Oglądnęłam sobie wczoraj film "Dear John"... Ale fajny, taka miłość mi się pewnie nie trafi :(
 
Kubul mnie dziś o 6 obudził...Masakra. Myślałam, że chociaż w weekend sobie pośpię. Czuję jakbym już nigdy miała nie przespać nocy :sad::sad::sad:

Carla Dobrze Ci... U mnie chrzest pod znakiem zapytania, bo naprawdę nie mam kogo na chrzestnego brać oprócz mojego brata...

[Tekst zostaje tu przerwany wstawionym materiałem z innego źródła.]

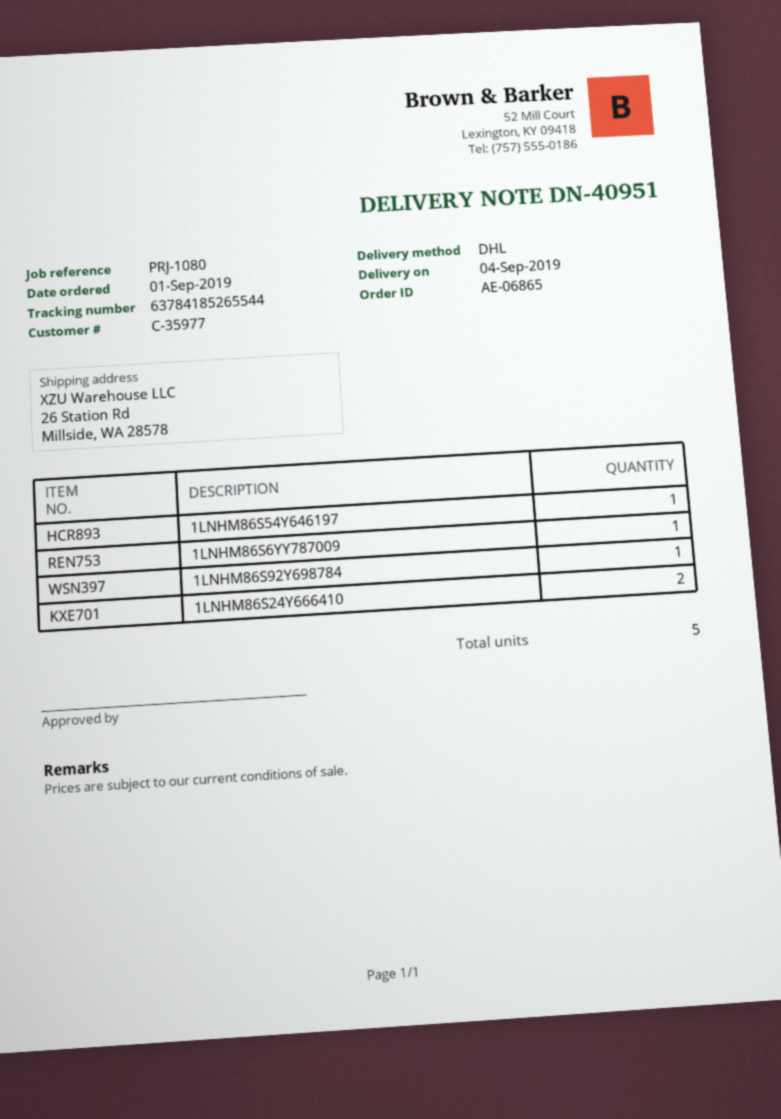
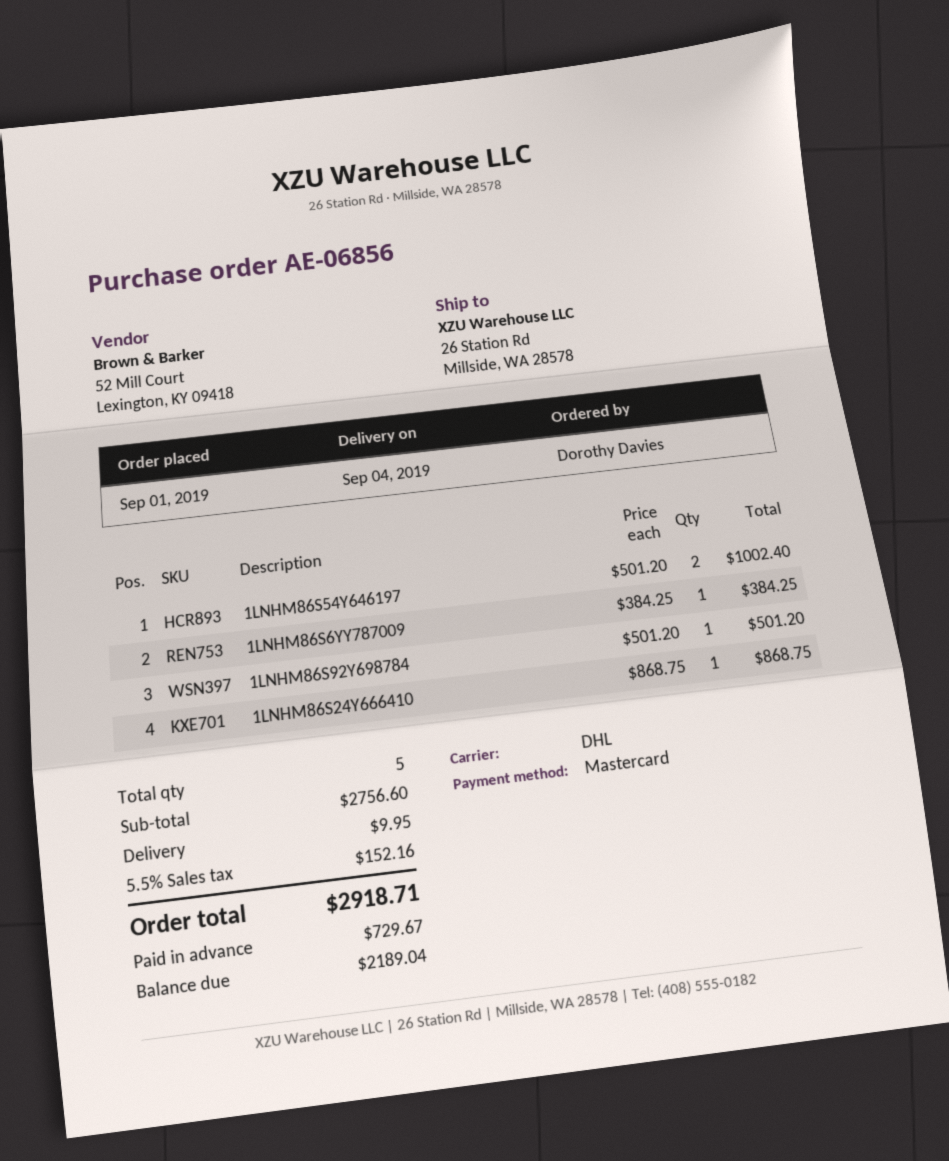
order number: AE-06865 -> AE-06856
1LNHM86S54Y646197: 1 -> 2
1LNHM86S24Y666410: 2 -> 1

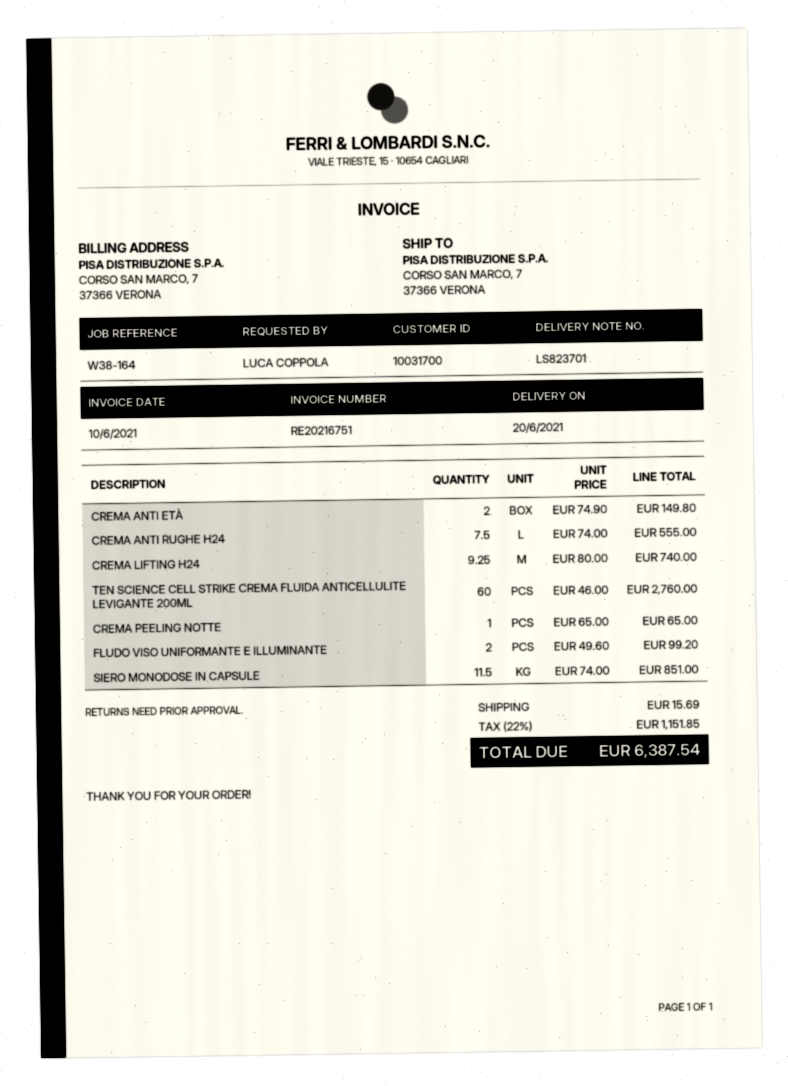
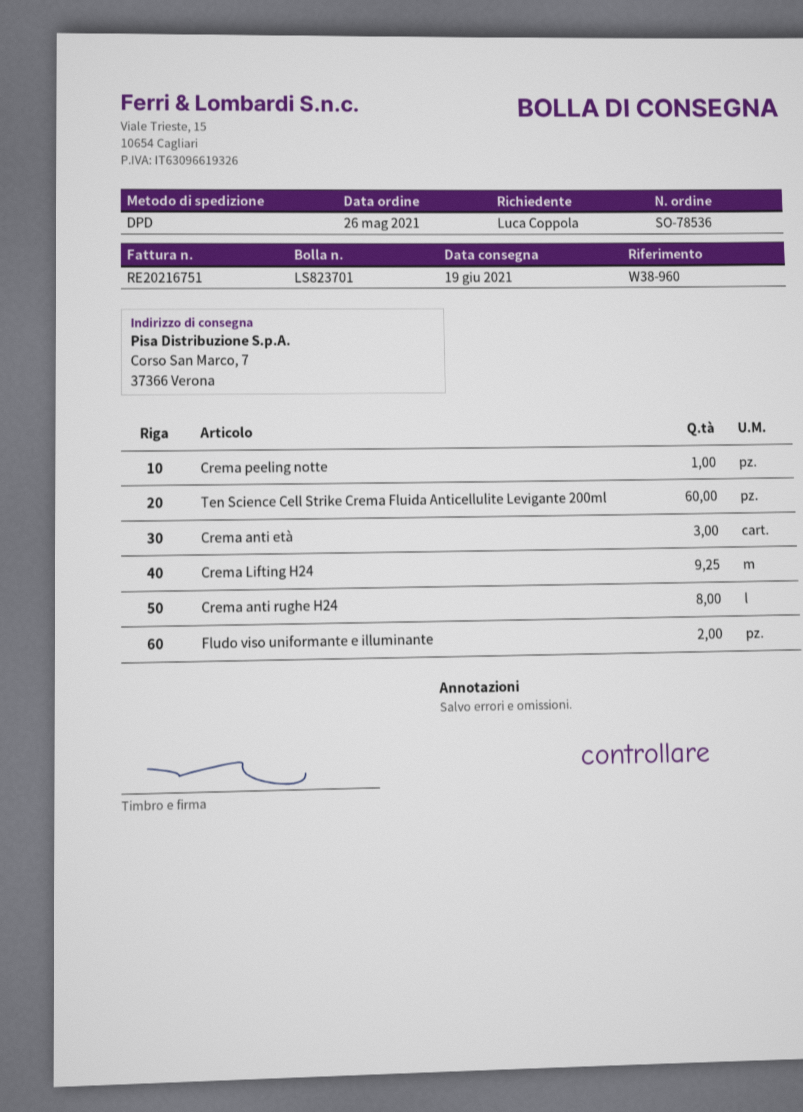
delivery date: 2021-06-20 -> 2021-06-19
reference: W38-164 -> W38-960
CREMA ANTI ETÀ: 2 -> 3
CREMA ANTI RUGHE H24: 7.5 -> 8
SIERO MONODOSE IN CAPSULE: 11.5 -> none

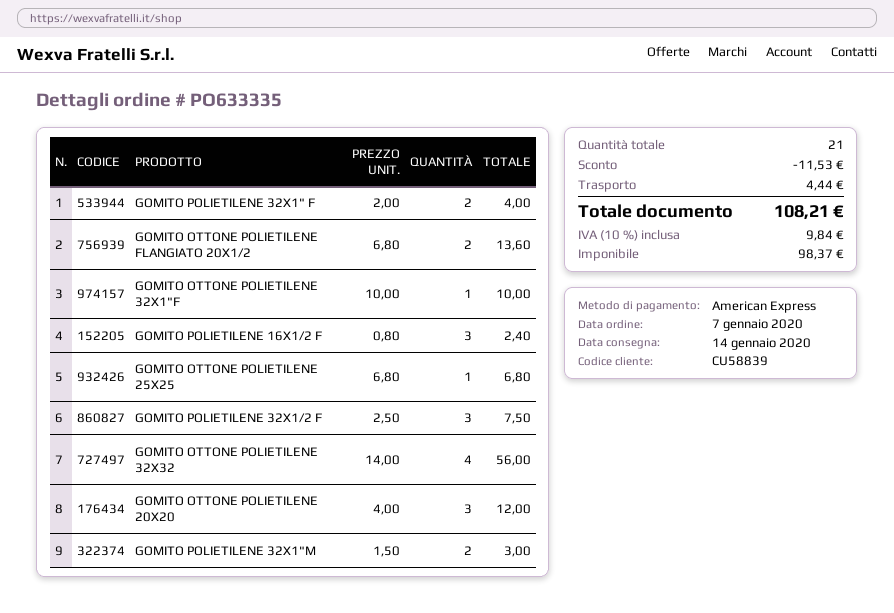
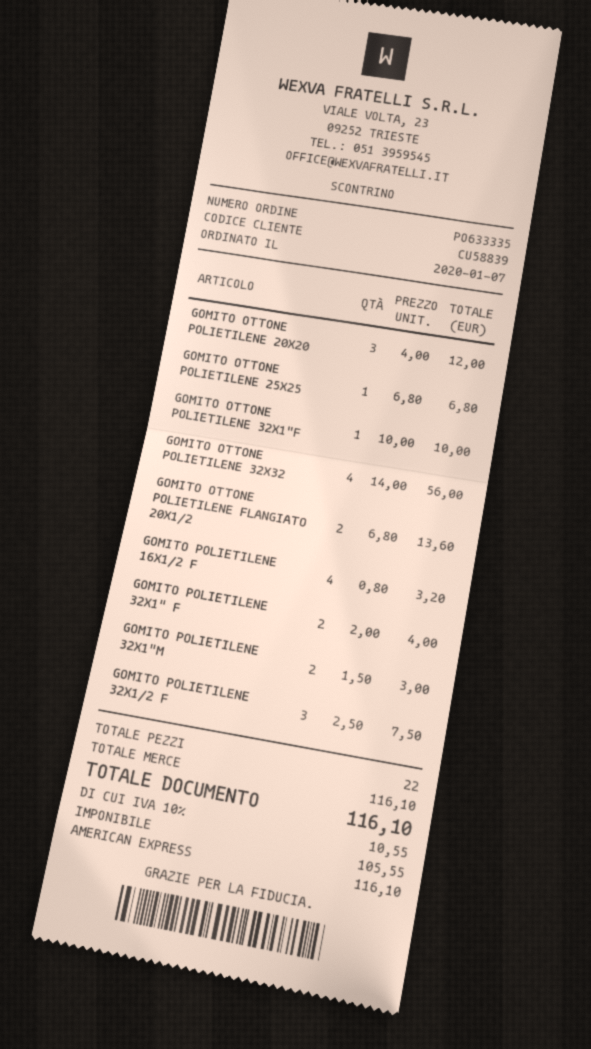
GOMITO POLIETILENE 16X1/2 F: 3 x 0.80 = 2.40 -> 4 x 0.80 = 3.20
total quantity: 21 -> 22
discount: 11.53 -> none
shipping: 4.44 -> none
net: 98.37 -> 105.55
tax: 10% = 9.84 -> 10% = 10.55
total: 108.21 -> 116.10

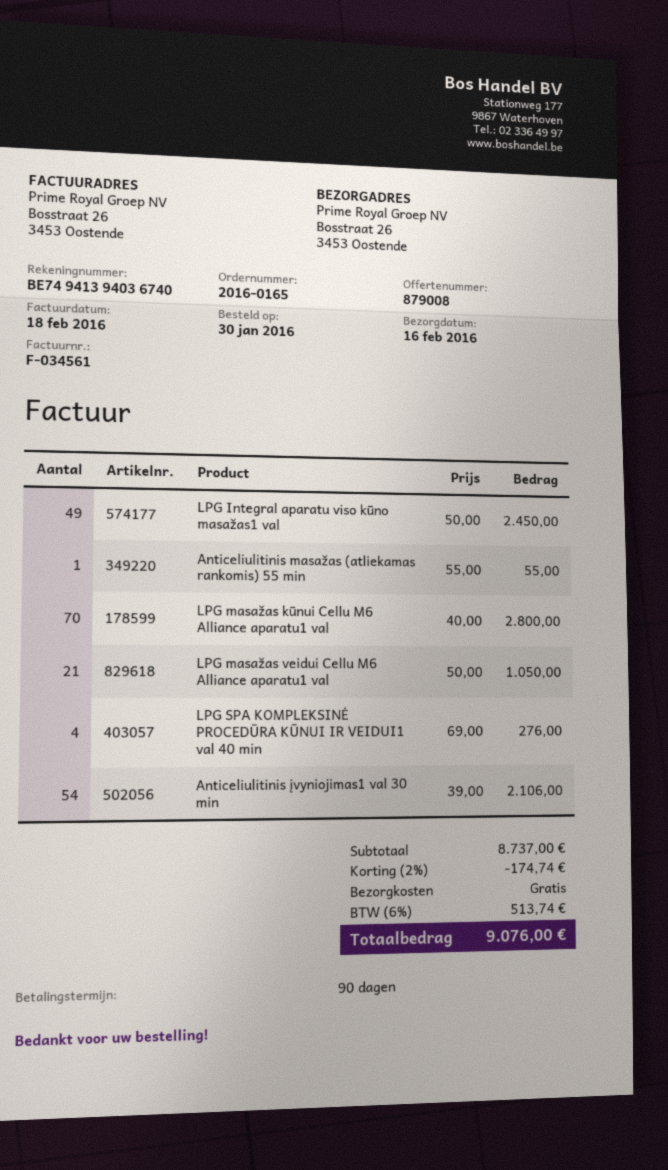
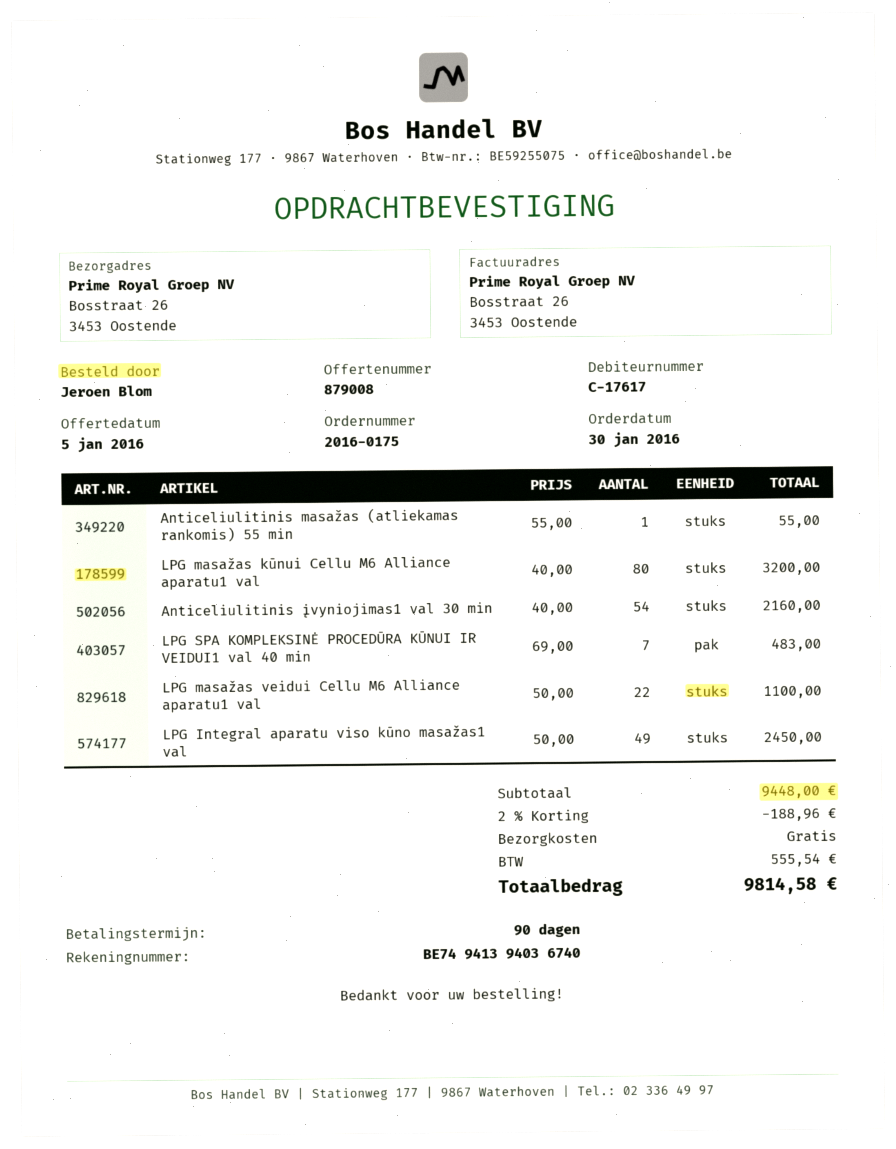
order number: 2016-0165 -> 2016-0175
LPG masažas kūnui Cellu M6 Alliance aparatu1 val: 70 x 40.00 = 2800.00 -> 80 x 40.00 = 3200.00
LPG masažas veidui Cellu M6 Alliance aparatu1 val: 21 x 50.00 = 1050.00 -> 22 x 50.00 = 1100.00
LPG SPA KOMPLEKSINĖ PROCEDŪRA KŪNUI IR VEIDUI1 val 40 min: 4 x 69.00 = 276.00 -> 7 x 69.00 = 483.00
Anticeliulitinis įvyniojimas1 val 30 min: 54 x 39.00 = 2106.00 -> 54 x 40.00 = 2160.00
subtotal: 8737.00 -> 9448.00
discount: 2% = 174.74 -> 2% = 188.96
tax: 513.74 -> 555.54
total: 9076.00 -> 9814.58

Załączam Wam filmik jak Kubulek się wspina :happy:

Video - TinyPic - bezpłatny hosting obraz
 
Ostatnia edycja:
Bezsenna może pójdź do proboszcza i powiedz, że nie masz nikogo poza bratem, a że rodzice zaniedbali (ja tak powiedziałam) to bierzmowania nie ma. Chociaż pewnie zareaguje równie miło na tą wiadomość jak na to, że nie macie ślubu, ale można spróbować... Kubuś cudny :)
 
czesc mamuski a cu tu taka cisza?
a ja wstalam rano i mialam dalej zapal na porzadki i sprzatalam malej pokoj na cacy i polowa ubyla i jeszcze spacer i zakupy i juz wieczor
charlene fotki super
carla,bezsenna ja mialam pare sloikow i kubus nawet paru lyzeczek nie zjadl a takie robione je i sie cieszy,jak przeliczylam to w gora 3 miesiace sie zwroci jak bym miala tak sloiki kupowac a nie bede wywalac,i nie zaluje ze kupilam,
 
Ostatnia edycja:
reklama
Bezsenna zasiłek możesz mieć nawet jak masz alimenty, jest on zależny od dochodu, natomiast jeśli nie masz zasądzonych alimentów, to do zasiłku rodzinnego dostajesz dodatek (170 zł) dla samotnej matki, gdzieś mi się w oczy rzuciło, że o to pytałaś :-)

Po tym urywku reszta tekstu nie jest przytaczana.